*DATA PROVIDED*:
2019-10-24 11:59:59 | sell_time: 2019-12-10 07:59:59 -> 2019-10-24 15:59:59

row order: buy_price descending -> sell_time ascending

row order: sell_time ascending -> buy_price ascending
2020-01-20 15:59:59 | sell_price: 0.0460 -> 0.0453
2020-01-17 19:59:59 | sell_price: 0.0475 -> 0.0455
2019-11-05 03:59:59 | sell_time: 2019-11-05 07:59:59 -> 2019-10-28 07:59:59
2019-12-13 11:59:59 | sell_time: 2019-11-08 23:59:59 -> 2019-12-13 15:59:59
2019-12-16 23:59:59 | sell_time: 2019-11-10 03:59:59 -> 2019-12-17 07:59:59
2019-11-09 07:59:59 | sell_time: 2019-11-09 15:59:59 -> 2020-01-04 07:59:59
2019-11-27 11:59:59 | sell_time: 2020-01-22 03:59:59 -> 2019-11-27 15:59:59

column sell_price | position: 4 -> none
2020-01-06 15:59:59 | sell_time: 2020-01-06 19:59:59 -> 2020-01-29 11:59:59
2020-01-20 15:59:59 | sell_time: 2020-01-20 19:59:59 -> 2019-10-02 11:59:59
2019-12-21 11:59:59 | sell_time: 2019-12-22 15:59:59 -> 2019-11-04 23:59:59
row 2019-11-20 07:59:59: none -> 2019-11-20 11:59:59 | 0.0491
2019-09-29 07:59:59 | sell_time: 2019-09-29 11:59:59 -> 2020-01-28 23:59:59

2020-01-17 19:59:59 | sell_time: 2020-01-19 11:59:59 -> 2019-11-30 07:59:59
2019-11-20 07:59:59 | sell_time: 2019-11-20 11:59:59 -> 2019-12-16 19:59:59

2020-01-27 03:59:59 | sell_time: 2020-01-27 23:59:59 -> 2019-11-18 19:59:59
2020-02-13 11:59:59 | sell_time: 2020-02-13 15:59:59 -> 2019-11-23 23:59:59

*REQUIRED WORK*:
Take from the listing above each line that contains the string "order".

*RESPONSE AREA*:
row order: buy_price descending -> sell_time ascending
row order: sell_time ascending -> buy_price ascending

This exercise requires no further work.